Peter Harsha over at the CRA’s Policy Blog is reporting that the president will sign the America COMPETES Act today.
This is a good bill for science in the US
It addresses federal support for research — both authorizing large amounts of new funding for three key science agencies (National Science Foundation, NIST, and the Department of Energy’s Office of Science), setting a target to double the agencies budgets over 7 years, and by creating a new high-risk research agency at the Department of Energy (called the Advanced Research Projects Agency – Energy, or ARPA-E, in a nod to the DARPA-like character Congress hopes the agency will adopt). And the bill addresses a diversity of Science, Technology, Engineering and Mathematics (STEM) Education efforts.
In terms of HPC, we’ve got quite a bit of ink, mostly in section 7024.
The first is Section 7024, “High-performance Computing and Networking” (if you’re following along at home (pdf)) — the inclusion of the High-Performance Computing Research and Development Act that has been much discussed on these pages since some of the earliest days of this blog. The bill has been proposed in various forms in every session of Congress since the 106th (we’re now in the 110th) and has never gained the full approval of the Congress — almost always for reasons unrelated to the bill.

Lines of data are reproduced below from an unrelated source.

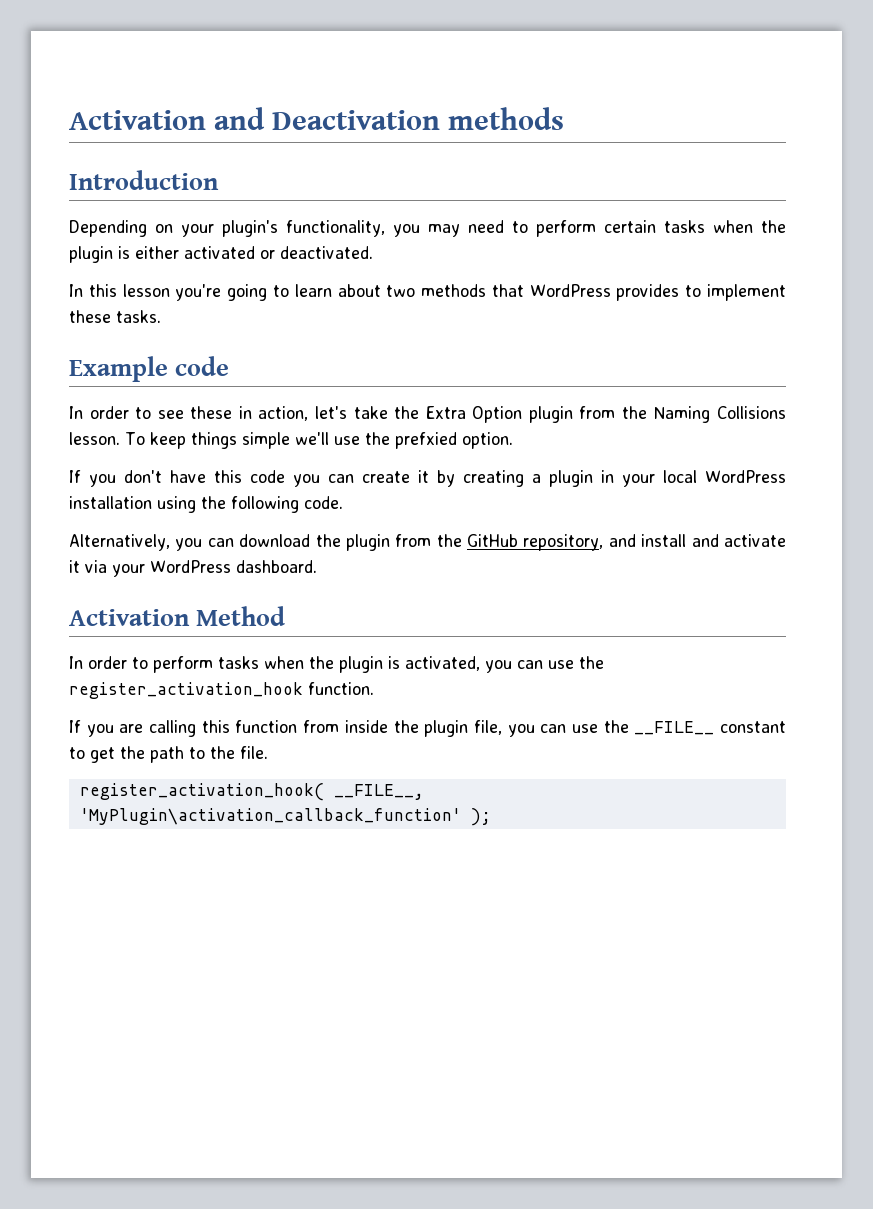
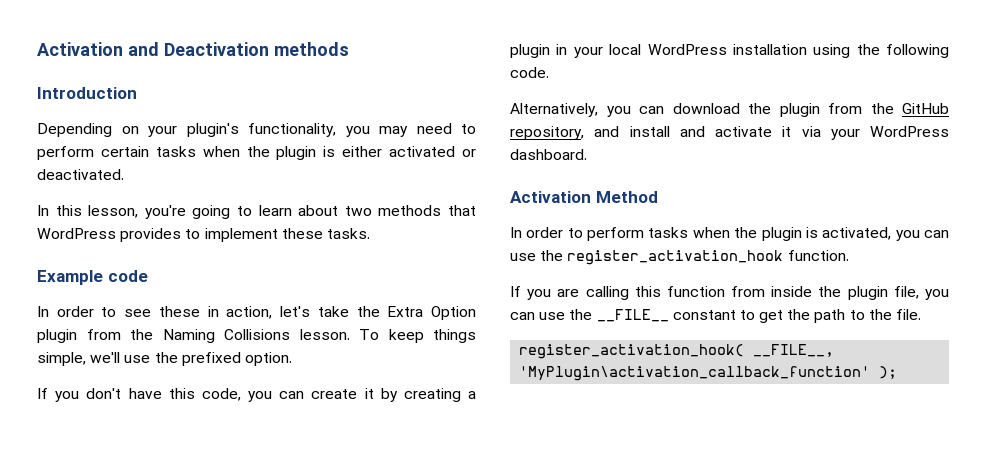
- In this lesson you're going to learn about two methods that WordPress provides to implement these tasks.
+ In this lesson, you're going to learn about two methods that WordPress provides to implement these tasks.
- To keep things simple we'll use the prefxied option.
+ To keep things simple, we'll use the prefixed option.
- If you don't have this code you can create it by creating a plugin in your local WordPress installation using the following code.
+ If you don't have this code, you can create it by creating a plugin in your local WordPress installation using the following code.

This section of the bill also authorizes NSF to do new research on “Advanced Information and Communications Technology Research” and allows NSF to fund multiyear, multidisciplinary “Centers for Communications Research.”
And, finally, the bill
…requires the White House Office of Science and Technology Policy to develop and maintain a research, development, and deployment roadmap for the provision of federal high-performance computing systems; and there’s now an explicit requirement that the President’s advisory committee for IT (now PCAST) review not only the goals of the federal Networking and Information Technology Research and Development program, but the funding levels as well and report the results of that review to Congress every two years.
This is quite a comprehensive package, creating new agencies and funding new efforts to bring women and minorities into science and engineering. You could certainly spend your time less productively than in reading the whole post.